Урвачев почти не спал в ту ночь, занимаясь кропотливым анализом и сопоставлением событий, произошедших за последнее время. То, что его людей могли как-нибудь вычислить и убрать люди Ферапонта, было маловероятно, к тому же Ферапонт о его вероломных замыслах категорически не догадывался, что подтверждалось многочисленными косвенными признаками. Вероятнее всего, в дело вмешался неожиданный фактор, который Урвачев определил для себя как некую “третью силу”. И кое-какие соображения по поводу этой “третьей силы” у него к утру уже имелись. Причем в данных соображениях присутствовал и парадоксально-позитивный оттенок. Во всяком случае, можно было попробовать использовать эту неведомую и, судя по результатам, весьма квалифицированную силу в собственных видах и интересах. Только для начала нужно было ее выявить и уяснить руководящие ей мотивы. С данной задачей Урвачев мог справиться самостоятельно, однако, как решил он, это заняло бы слишком много времени, а потому, отправляясь с визитом к мэру, он, кроме обсуждения сложившейся обстановки, рассчитывал заручиться оперативной помощью непосредственно от властных структур…
Первым пунктом в разговоре с Колдуновым естественным образом фигурировал недавний инцидент, случившийся в ресторане “У Юры”.

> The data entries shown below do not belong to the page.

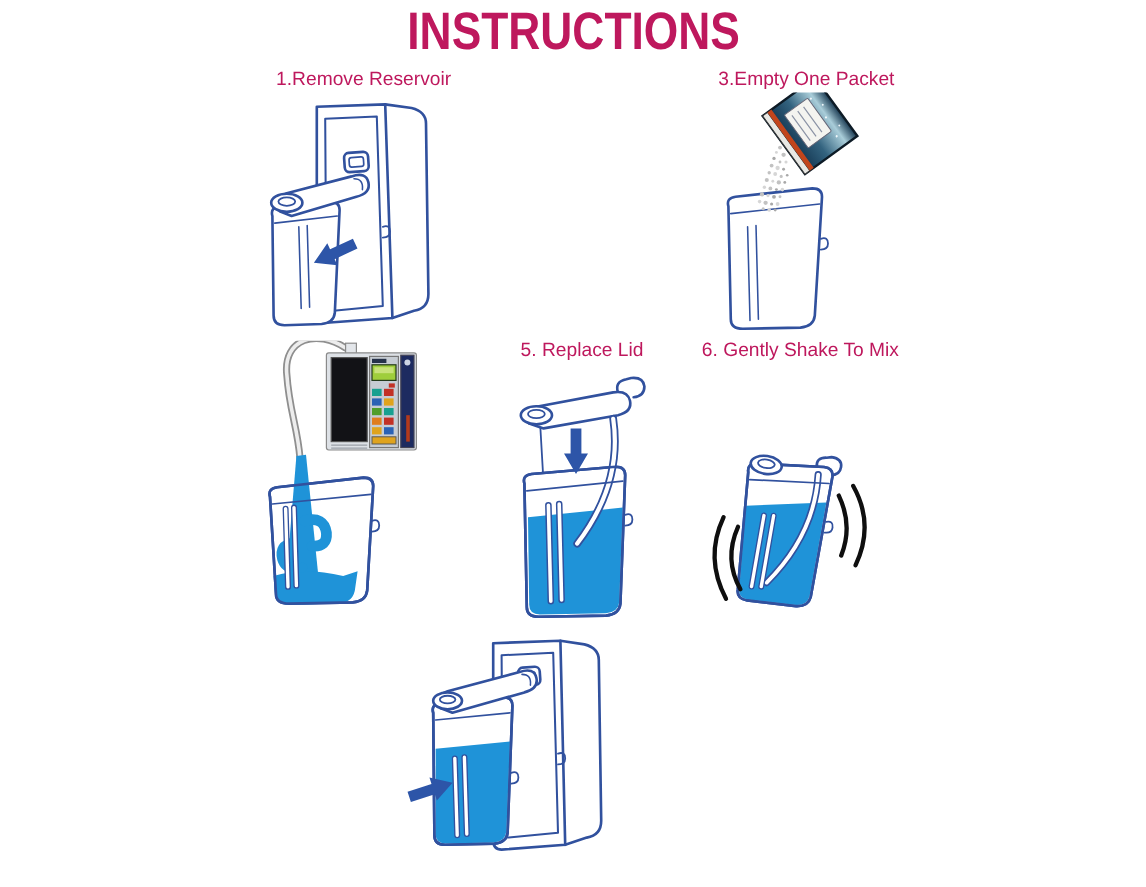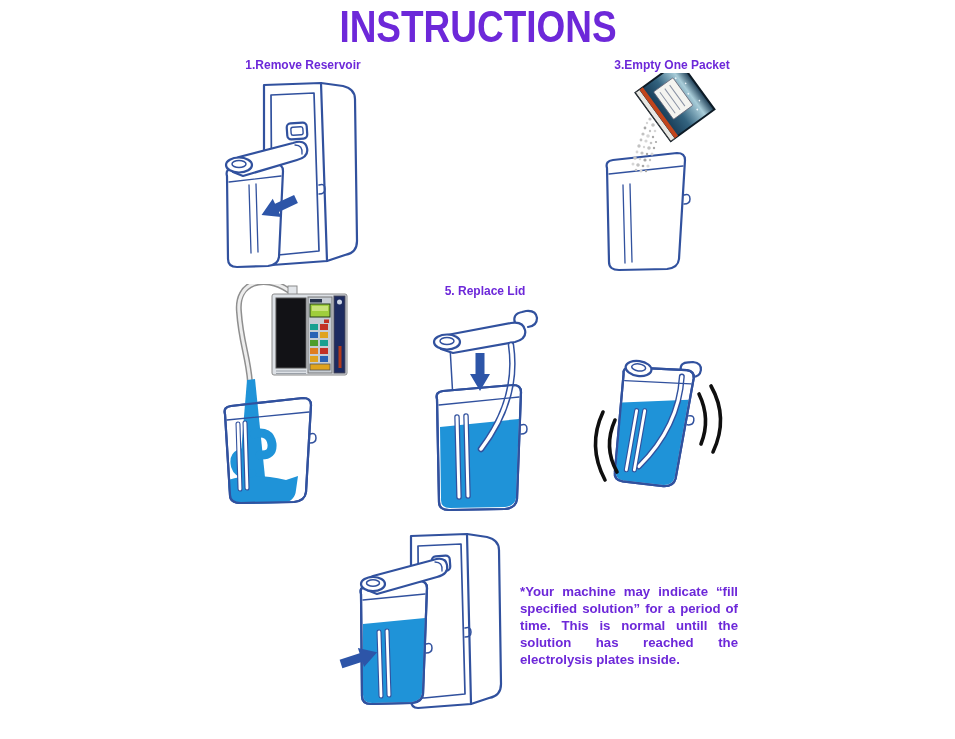"INSTRUCTIONS" .page { color: #6d28d9 -> #be185d }
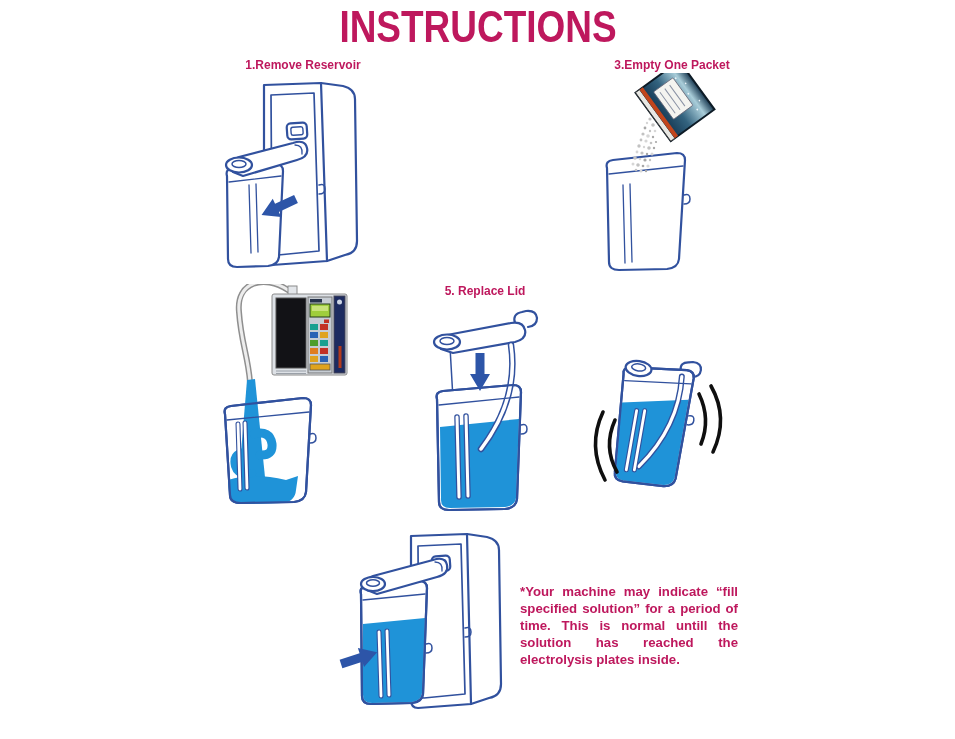"1.Remove Reservoir" .step-label { font-size: 12px -> 16px; font-weight: 700 -> 400 }
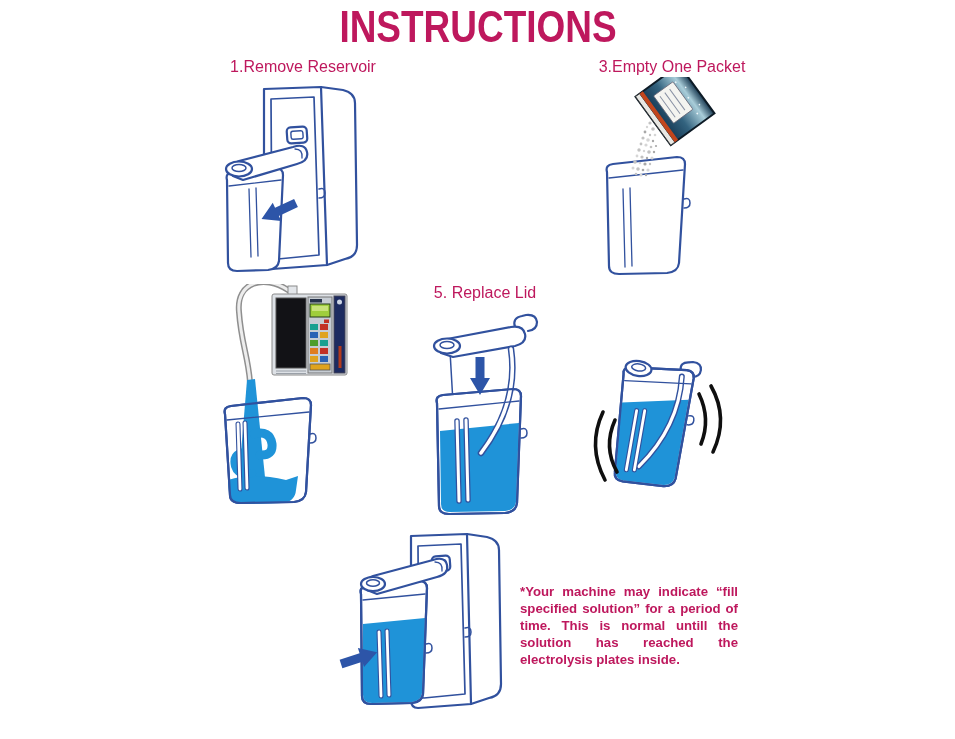"6. Gently Shake To Mix" span.step-label { html: none -> <span>6. Gently Shake To Mix</span> }
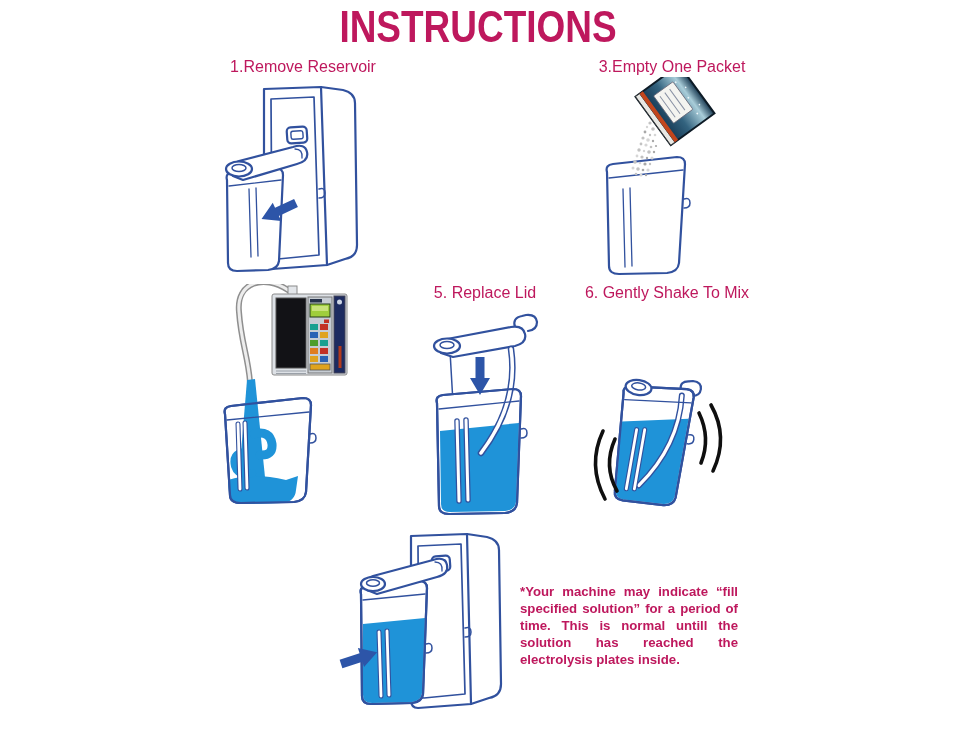"*Your machine may indicate “fill" p.footnote { html: <p>*Your machine may indicate “fill specified solution” for a period of time. This is normal untill the solution has reached the electrolysis plates inside.</p> -> none }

Вениамин Аркадьевич самым задушевным тоном справился о состоянии здоровья собеседника, а далее сообщил, что располагает кое-какими сведениями, относительно выстрела, доставленными ему начальником милиции Рыбаковым. Оказывается, неудачливый стрелок был задержан буквально через несколько часов после покушения, но поскольку находился в невменяемом состоянии и связных показаний дать не мог, то поначалу выдерживался в одиночной камере и на допросы не вызывался. Однако вчерашним вечером следователь прояснил кое-какие любопытные детали…
— Да знаю, знаю, — равнодушно отмахнулся от выдерживающего многозначительную паузу мэра Урвачев. — Какой-то придурок из “шанхайских”… Вот, чмо! Я его вытолкал в шею из ресторана накануне нашей встречи. Но не учел человеческого фактора. Все это, оказывается, происходило на глазах у его девчонки. Псих обиделся насмерть и пальнул сдуру… Видите, насколько наша жизнь полна всяких непредвиденных случайностей…
— А вы, насколько я могу судить, подозревали Егора Тимофеевича Ферапонтова? — Колдунов с проницательным прищуром поглядел в глаза Урвачева.